Frakes and Hansen were not involved in the decision to double bunk Berry with Schroeder, and it cannot reasonably be inferred from the alleged facts that they were made aware of that decision, or the circumstances surrounding it, prior to Berry's death. Thus, assuming the decision to double bunk Berry with Schroeder, specifically, posed a substantial risk of harm to Berry, Moser has not plausibly alleged that Frakes or Hansen was subjectively aware of the risk and disregarded it. Patterson, 902 F.3d at 851-52. Further, Moser's argument that the alleged facts show Frakes and Hansen failed to implement reporting procedures to make them aware of Berry's situation does not rise to deliberate indifference. Id. at 852 (stating that even "gross negligence . . . falls short of deliberate indifference as a matter of law") (citing Tucker, 276 F.3d at 1001). Therefore, Moser failed to allege a plausible failure-to-protect claim against Frakes and Hansen based on the specific risk of harm that Schroeder posed to Berry as a cellmate.

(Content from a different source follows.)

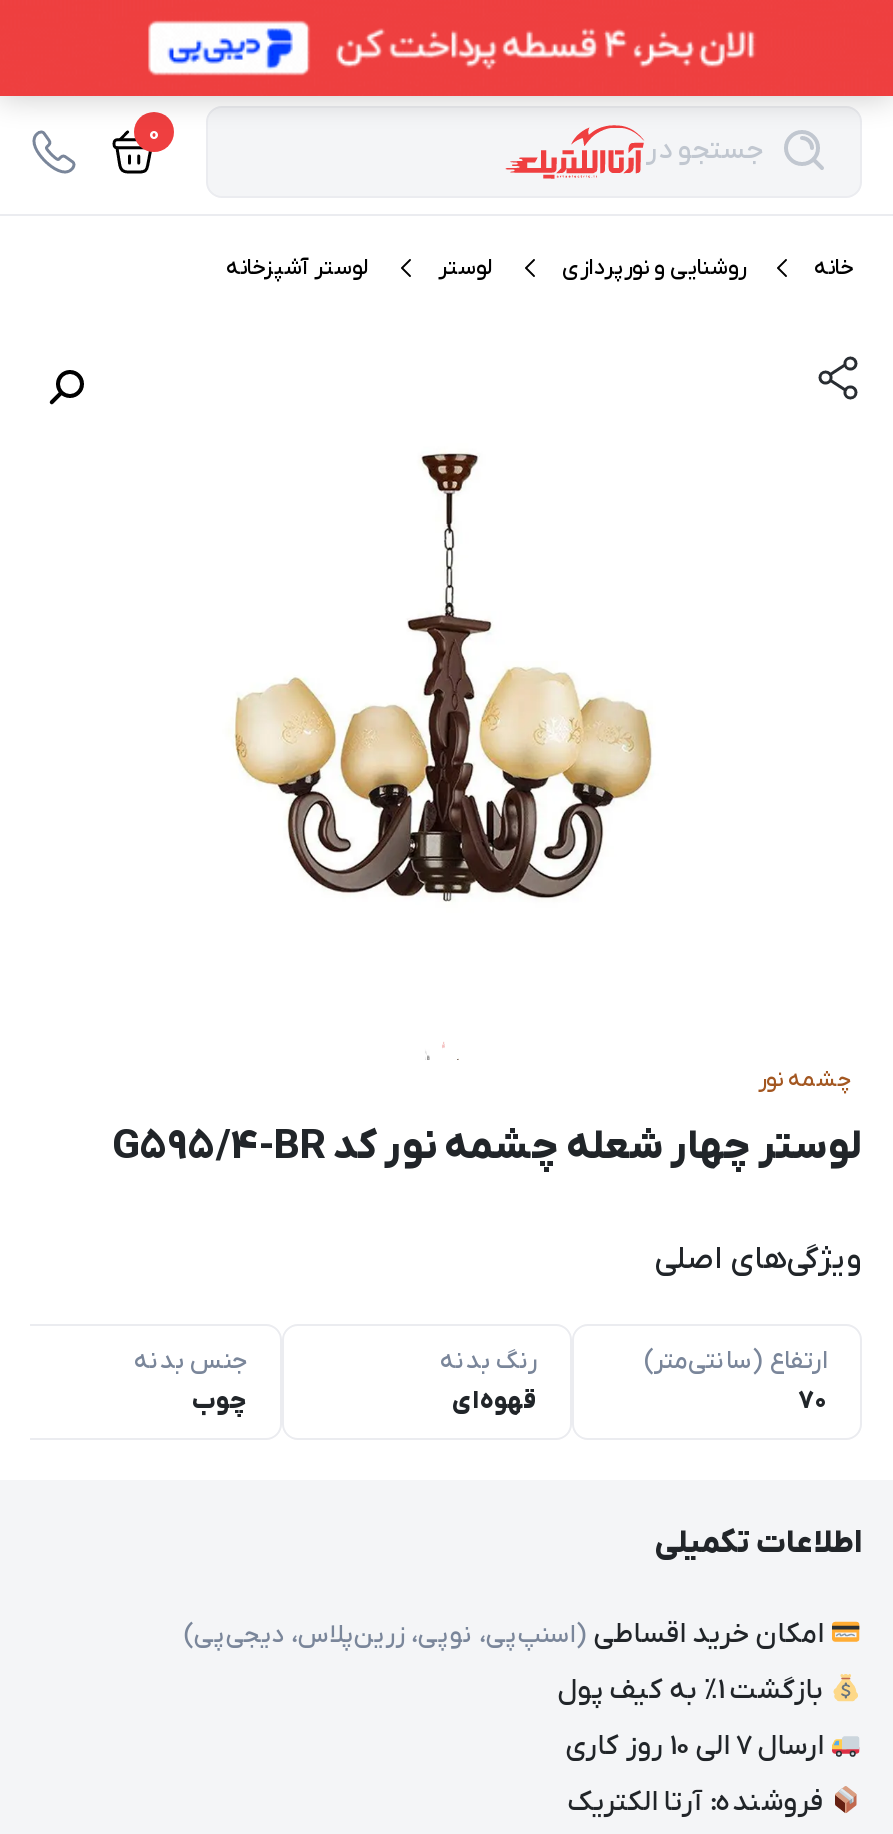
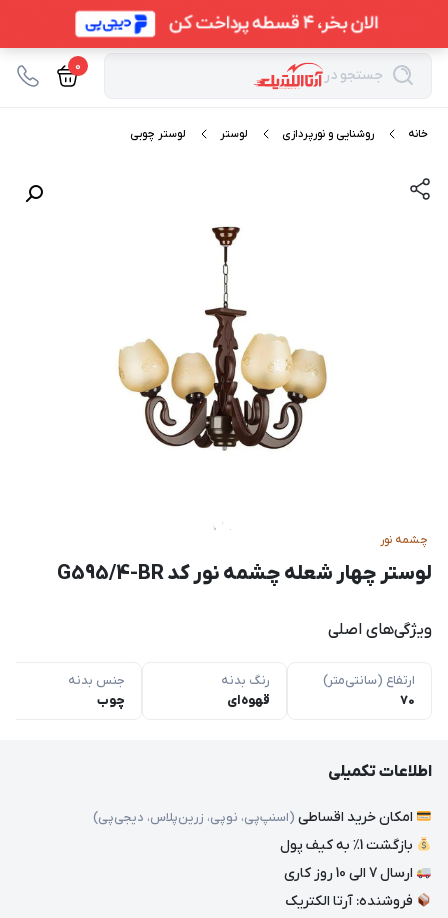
[226,254,370,282] لوستر آشپزخانه -> [130,127,186,141] لوستر چوبی

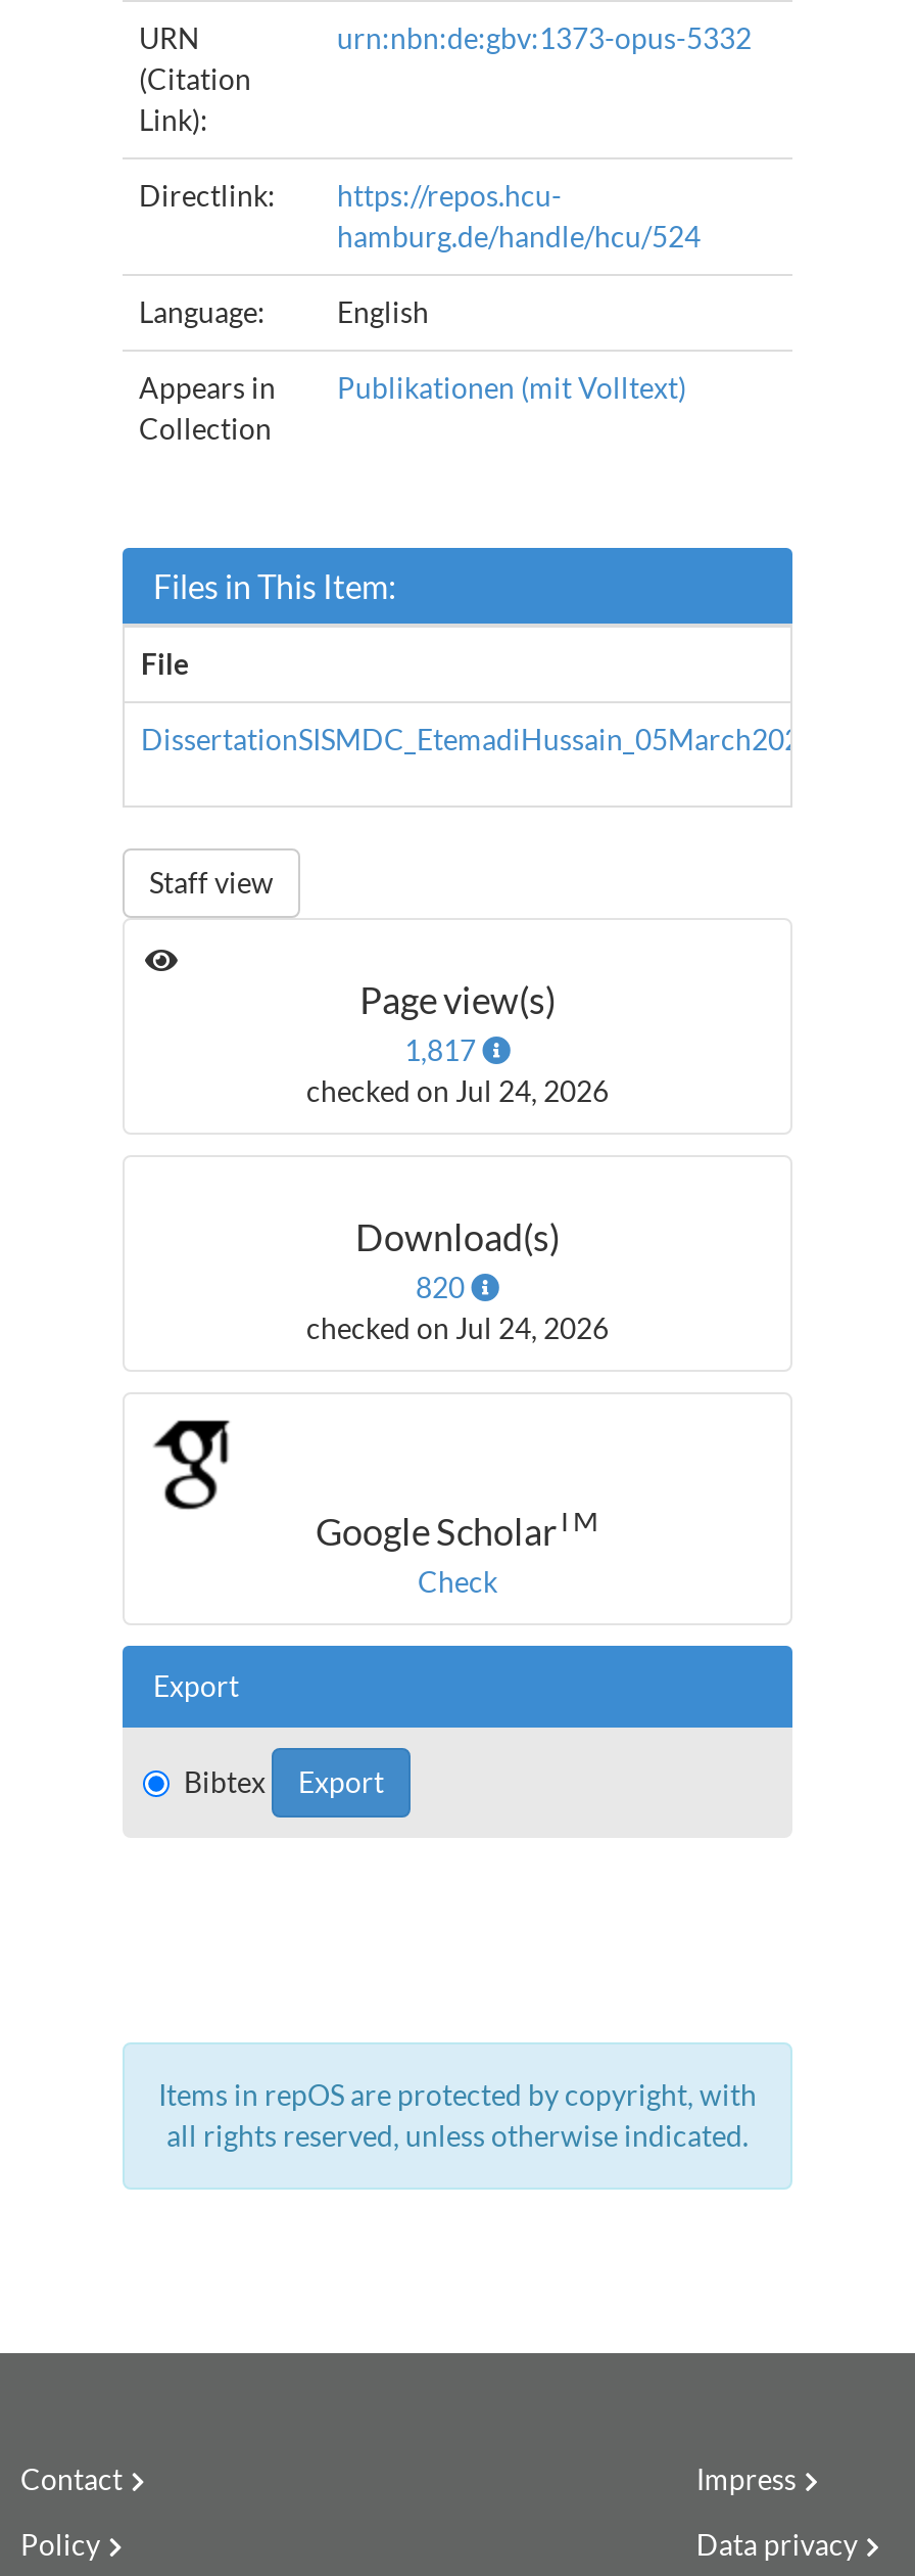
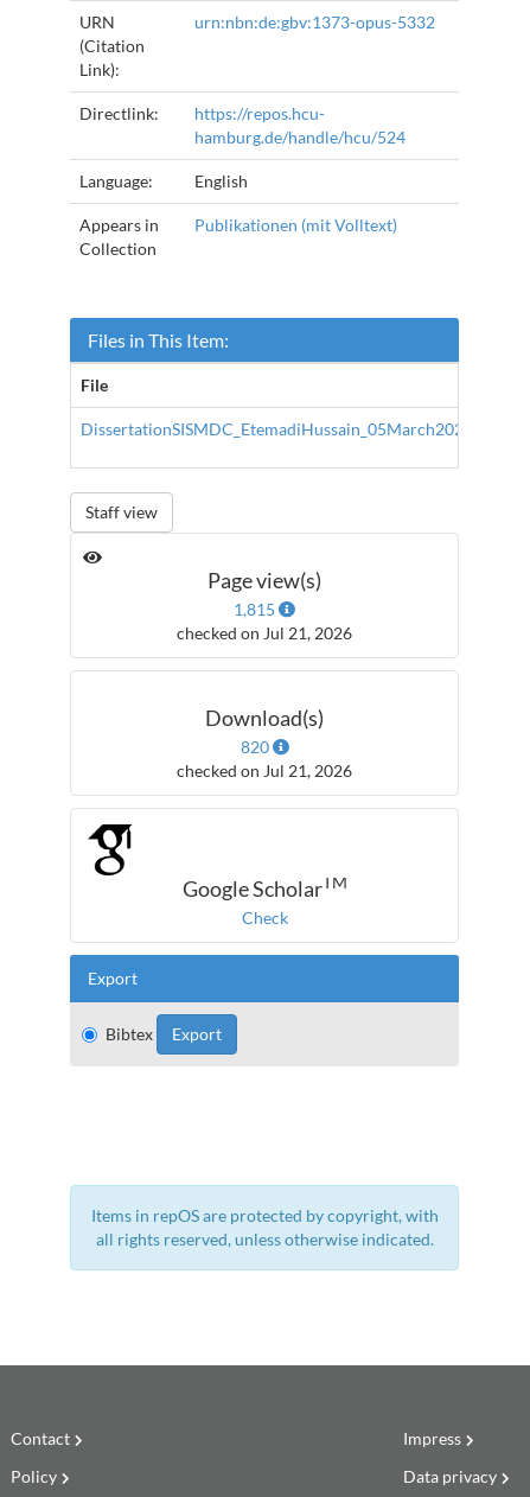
[404,1032,482,1067] 1,817 -> [234,599,279,619] 1,815
[306,1073,609,1108] checked on Jul 24, 2026 -> [177,623,352,643] checked on Jul 21, 2026
[306,1310,609,1345] checked on Jul 24, 2026 -> [177,760,352,781] checked on Jul 21, 2026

Moser argues she pled a plausible failure-to-protect claim against Frakes and Hansen because she alleged facts showing they were deliberately indifferent to the general risk of harm from inmate violence at TSCI due to overcrowding, understaffing, and overuse of restrictive housing. "[T]o have a viable deliberate indifference claim, a plaintiff is not required to allege and prove that the defendant or defendants specifically knew about or anticipated the precise source of the harm . . . ." Krein v. Norris, 309 F.3d 487, 491 (8th Cir. 2002) (emphasis in original) (citing Farmer v. Brennan, 511 U.S. 825, 843 (1994)). In Farmer, the Supreme Court explained that "a prison official [may not] escape liability for deliberate indifference by showing that, while he was aware of an obvious, substantial risk to inmate safety, he did not know that the complainant was especially likely to be assaulted by the specific prisoner who eventually committed the assault." 511 U.S. at 843. Thus, Frakes and Hansen's lack of awareness of the specific risk that Schroeder posed to Berry as a cellmate does not completely relieve them of Eighth Amendment liability. See id.; Patterson, 902 F.3d at 851-52 (evaluating the plaintiff's claim that prison officials failed to protect him from a "general risk of harm").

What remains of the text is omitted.